__WHAT THIS TASK INVOLVES__:
Write out the entries verbatim and leave the images out of the copy.

=== THE INPUT ===

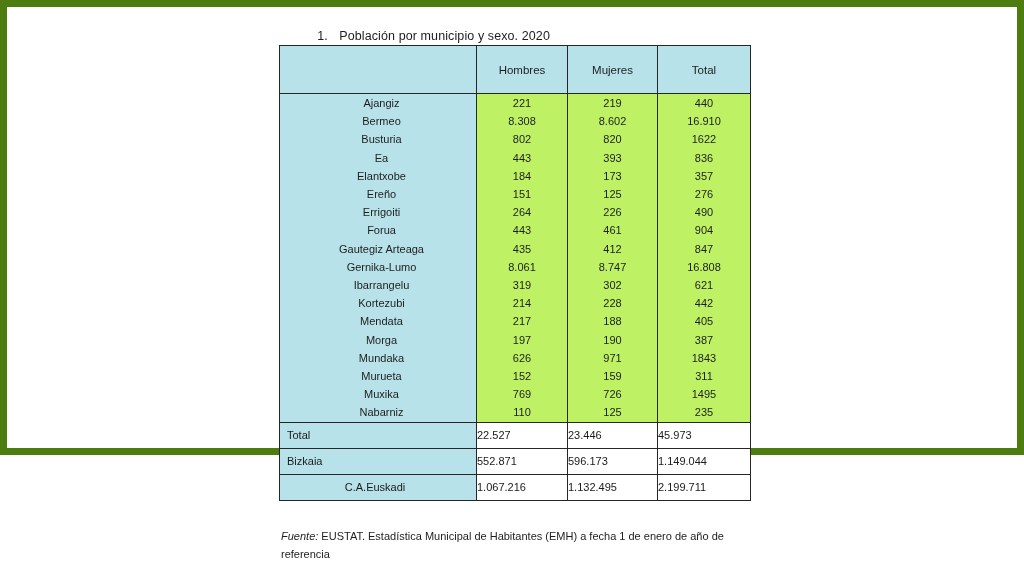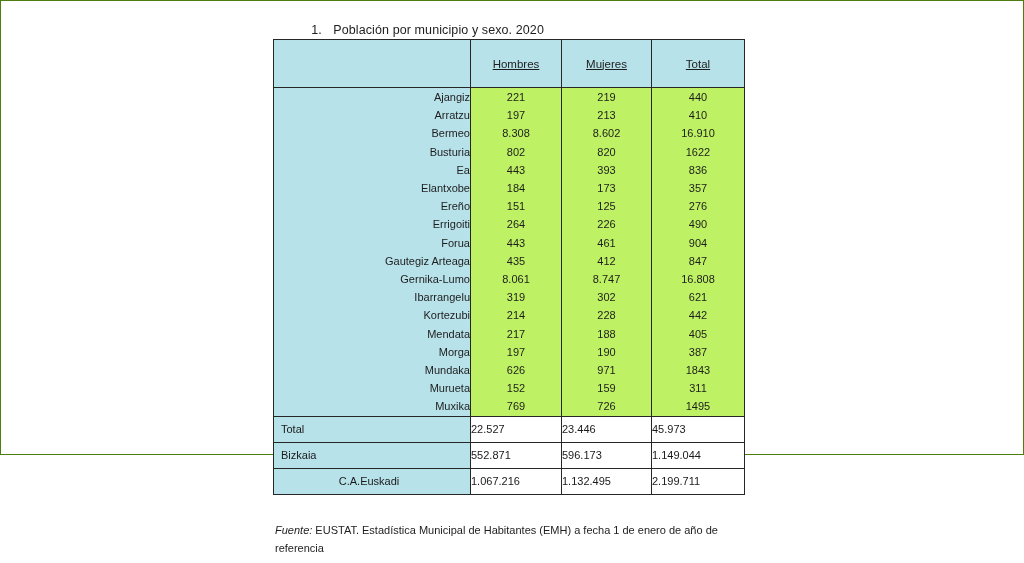"1. Población por municipio y" #page { border: 1px solid #4d7c0f -> 7px solid #4d7c0f }
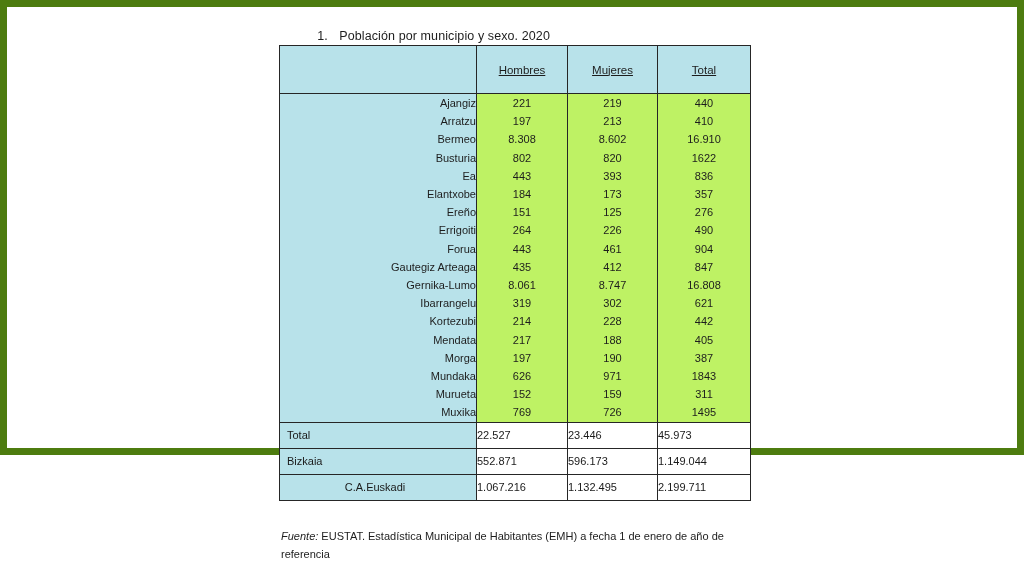"Hombres" thead th { text-decoration: underline -> none }
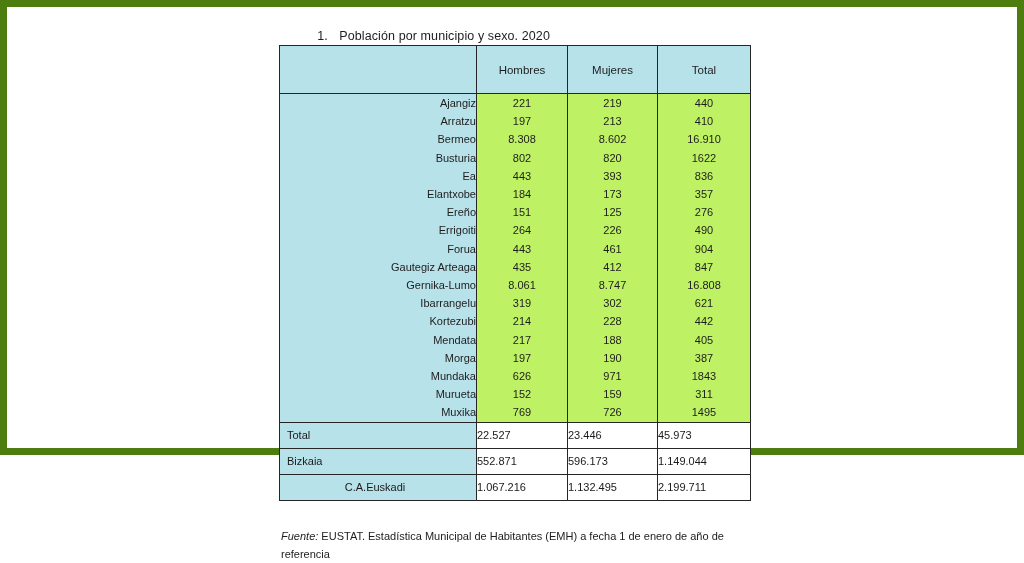"Ajangiz" tbody tr.data-row td.name { text-align: right -> center }
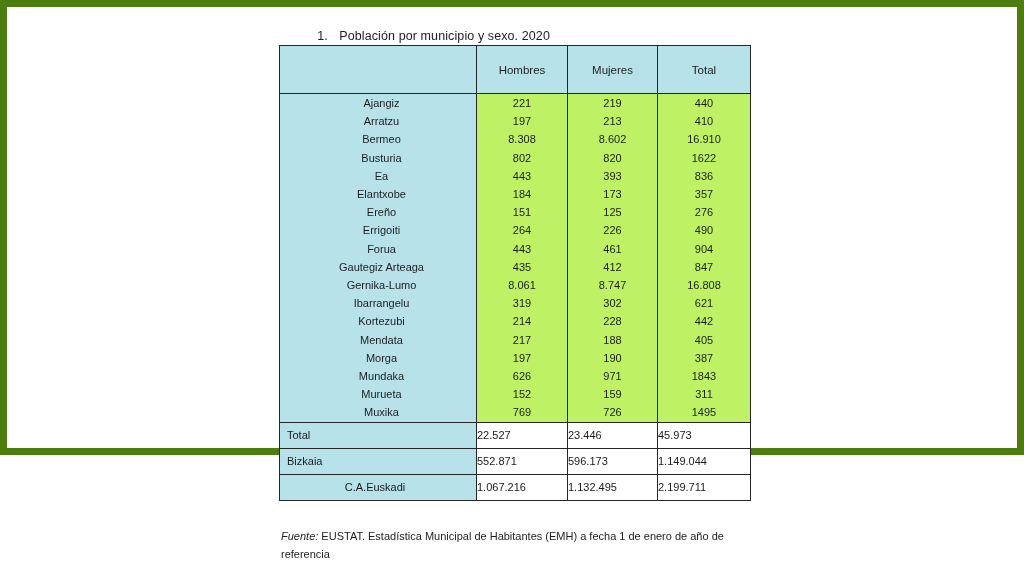"Arratzu" tr.data-row { html: <tr> <td>Arratzu</td> <td>197</td> <td>213</td> <td>410</td> </tr> -> none }
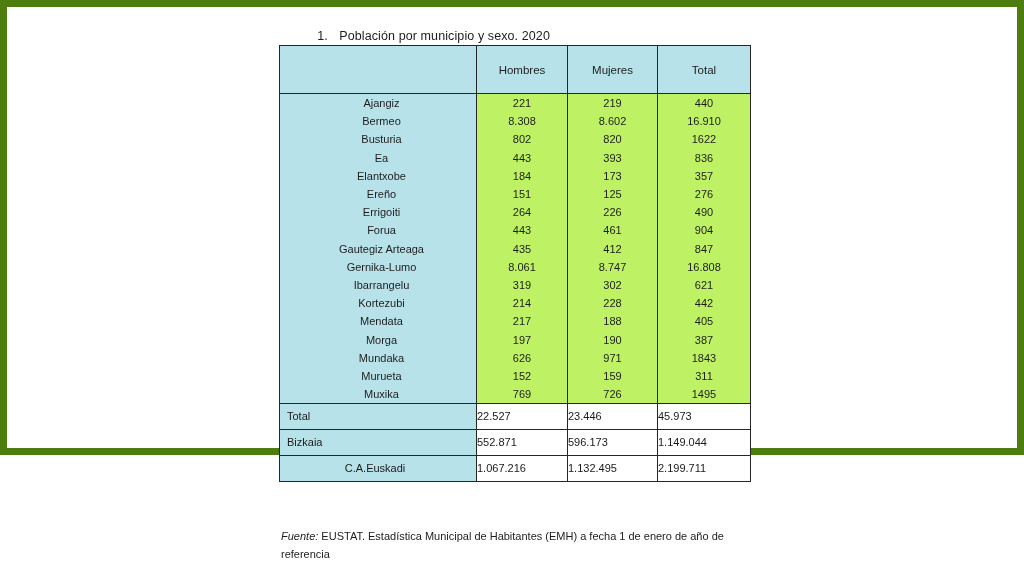"Nabarniz" tr.data-row { html: none -> <tr> <td>Nabarniz</td> <td>110</td> <td>125</td> <td>235</td> </tr> }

===

__ANSWER__:
"1. Población por municipio y" #page { border: 1px solid #4d7c0f -> 7px solid #4d7c0f }
"Hombres" thead th { text-decoration: underline -> none }
"Ajangiz" tbody tr.data-row td.name { text-align: right -> center }
"Arratzu" tr.data-row { html: <tr> <td>Arratzu</td> <td>197</td> <td>213</td> <td>410</td> </tr> -> none }
"Nabarniz" tr.data-row { html: none -> <tr> <td>Nabarniz</td> <td>110</td> <td>125</td> <td>235</td> </tr> }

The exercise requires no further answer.